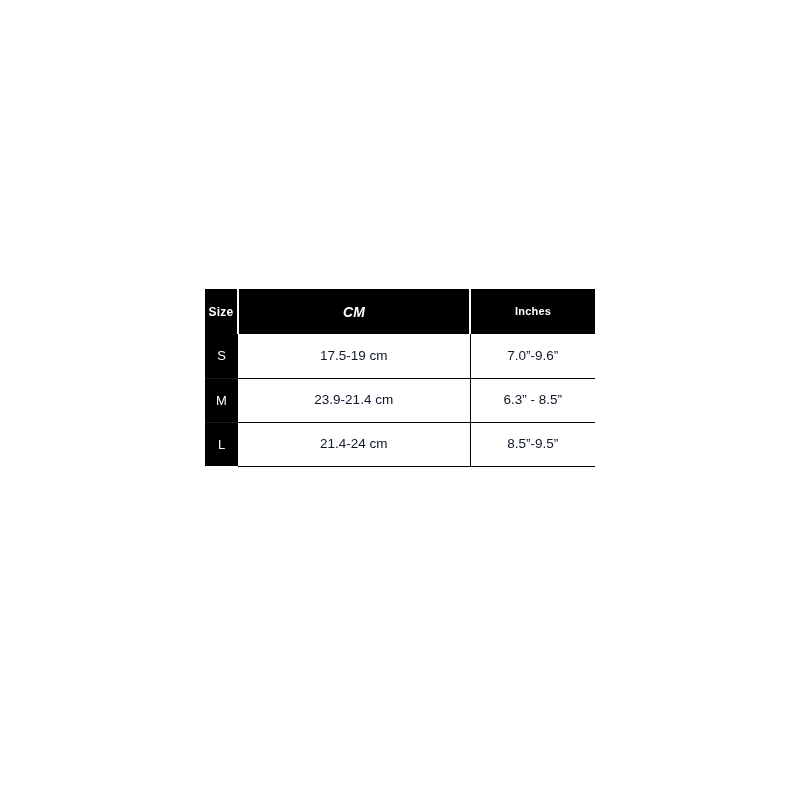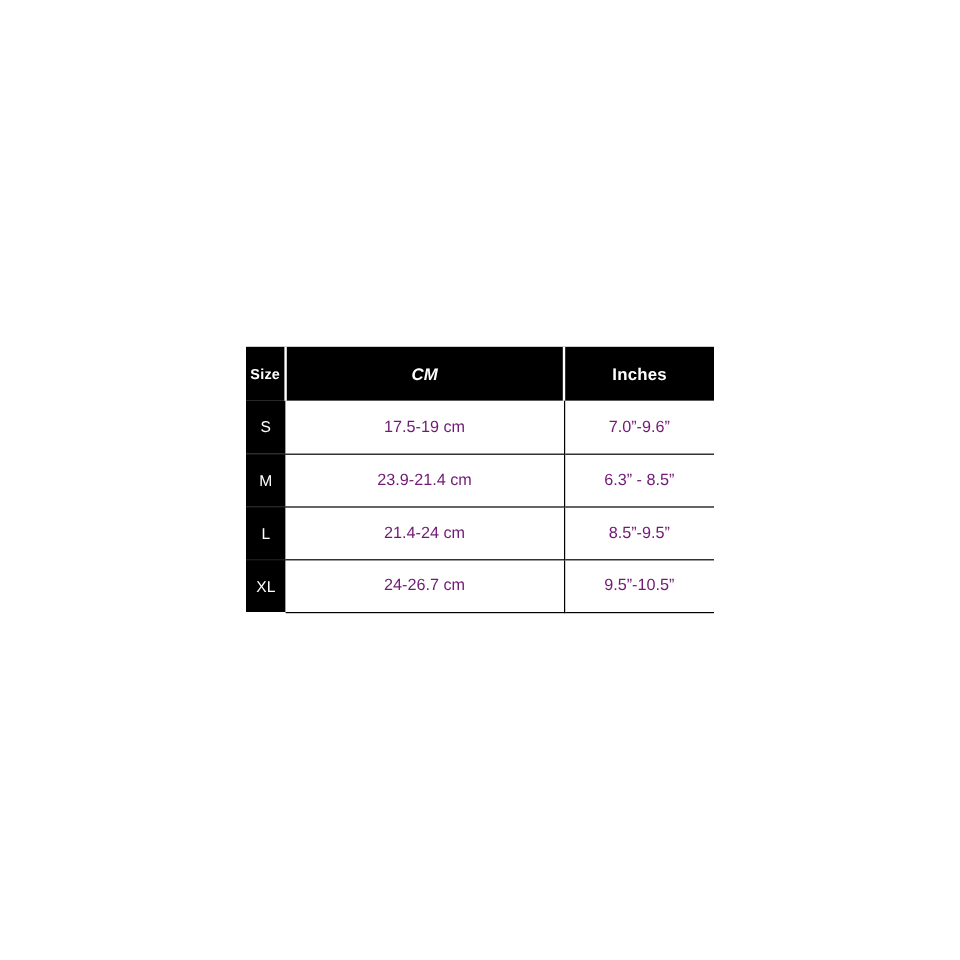"Inches" thead th.th-inches { font-size: 14px -> 11px }
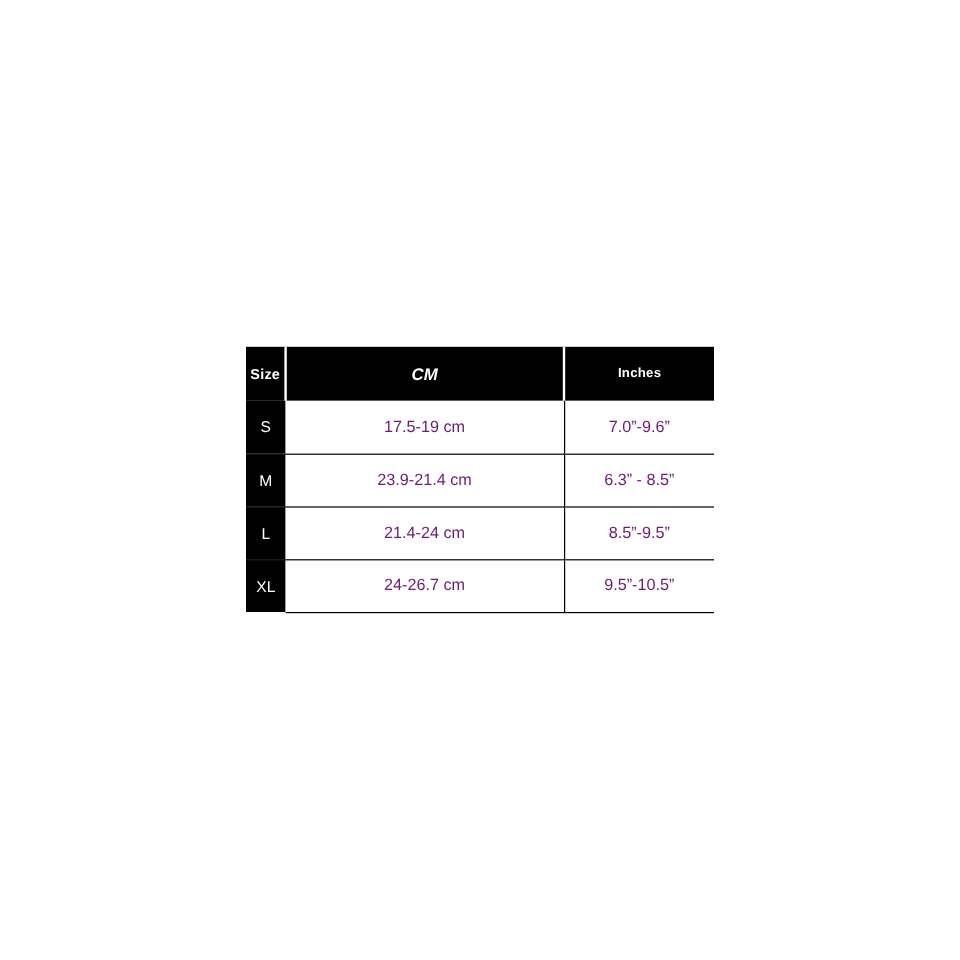"17.5-19 cm" tbody td.cell-cm, tbody td.cell-inches { color: #701a75 -> #0f172a }
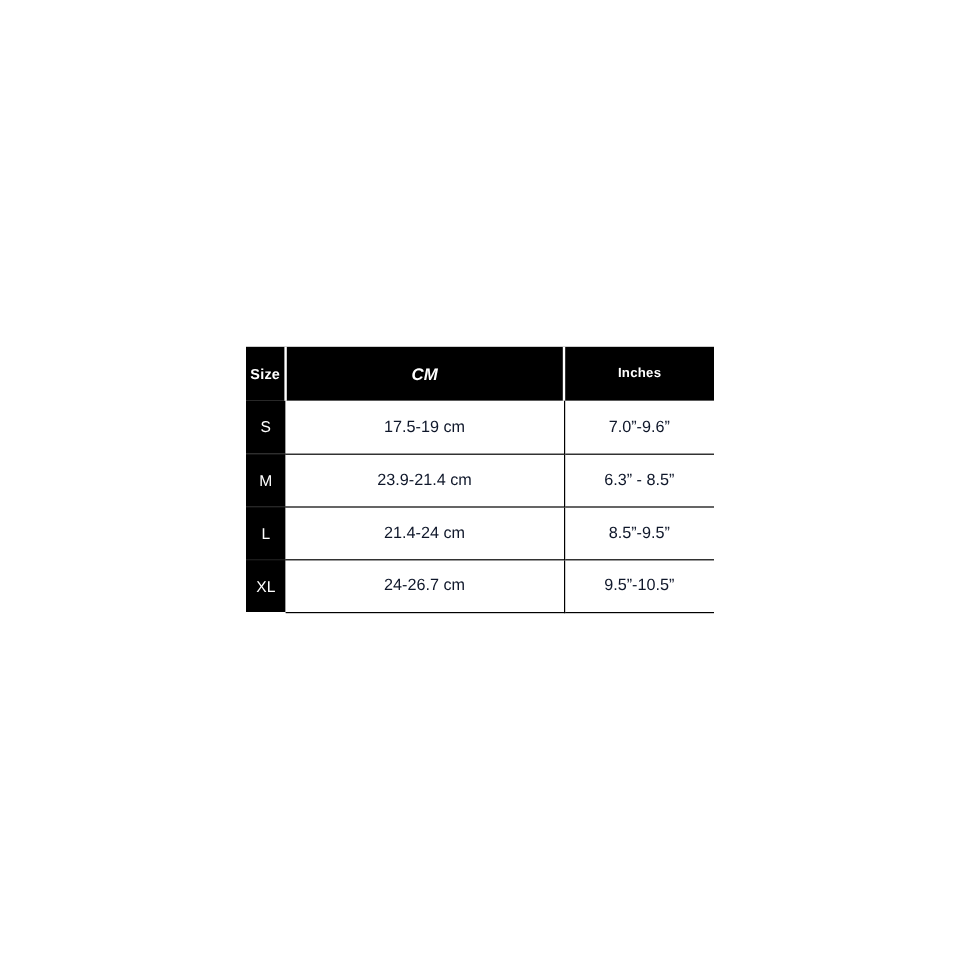"XL" tr { html: <tr> <td>XL</td> <td>24-26.7 cm</td> <td>9.5”-10.5”</td> </tr> -> none }
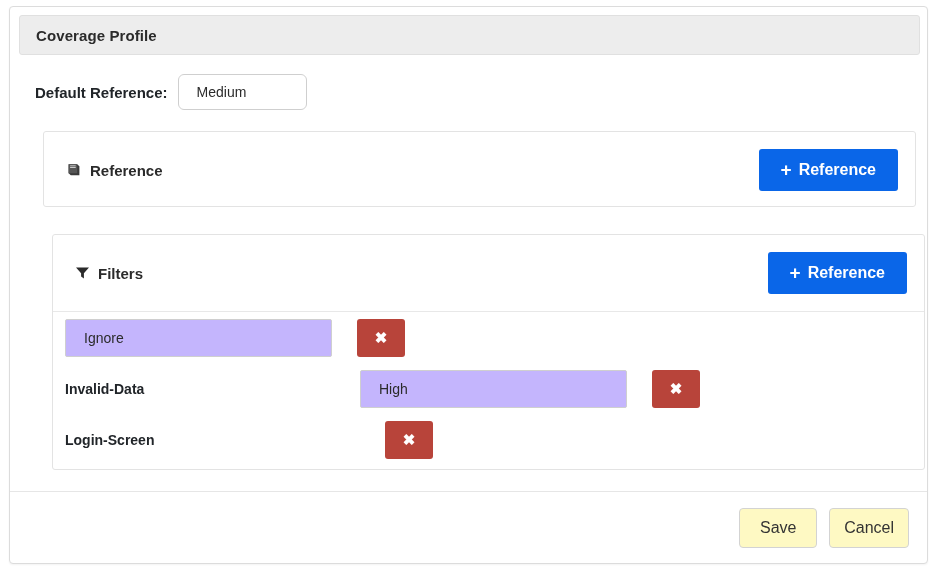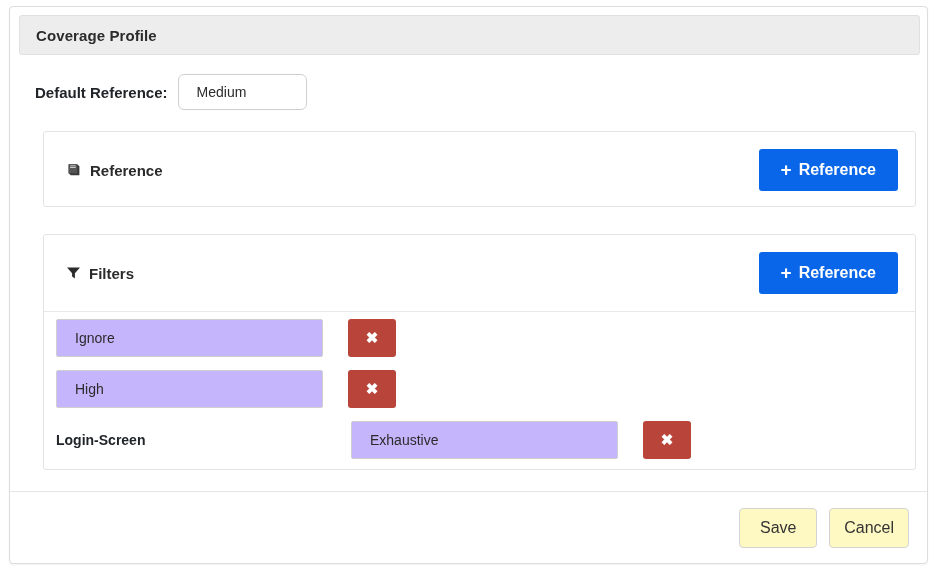"Filters" #filters-panel { left: 33px -> 42px }
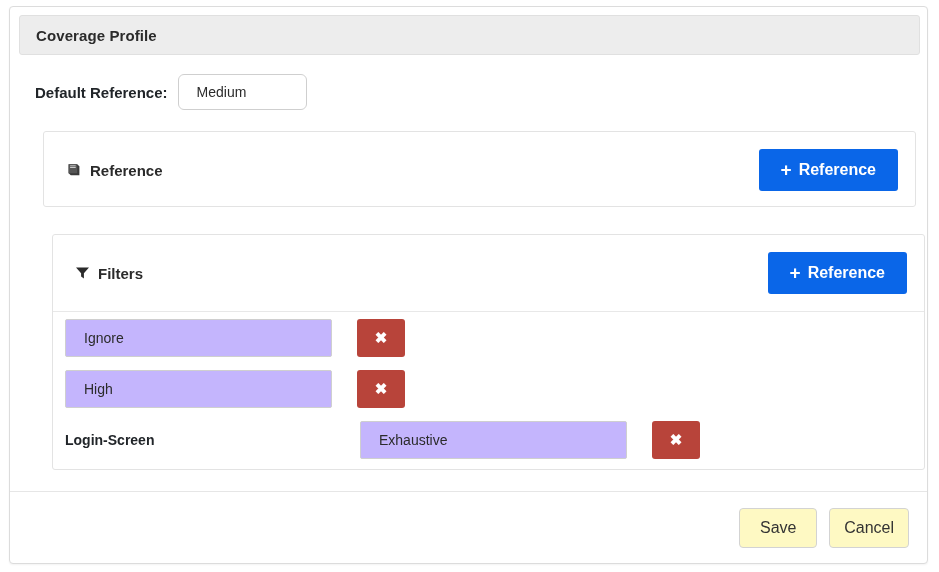"Invalid-Data" span.filter-name { html: none -> <span>Invalid-Data</span> }
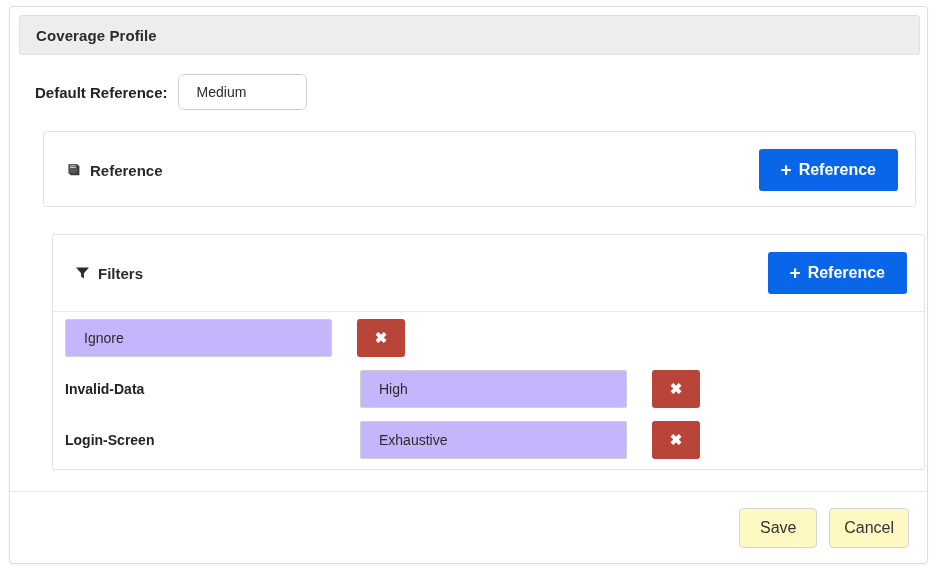"Exhaustive" input.filter-input { html: <input> -> none }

*-*-*

Problem
Print only the lines from the one with "left: 33px ->" through the last line of the data above, exactly and with both ends, and please omit any pictures.

Solution
"Filters" #filters-panel { left: 33px -> 42px }
"Invalid-Data" span.filter-name { html: none -> <span>Invalid-Data</span> }
"Exhaustive" input.filter-input { html: <input> -> none }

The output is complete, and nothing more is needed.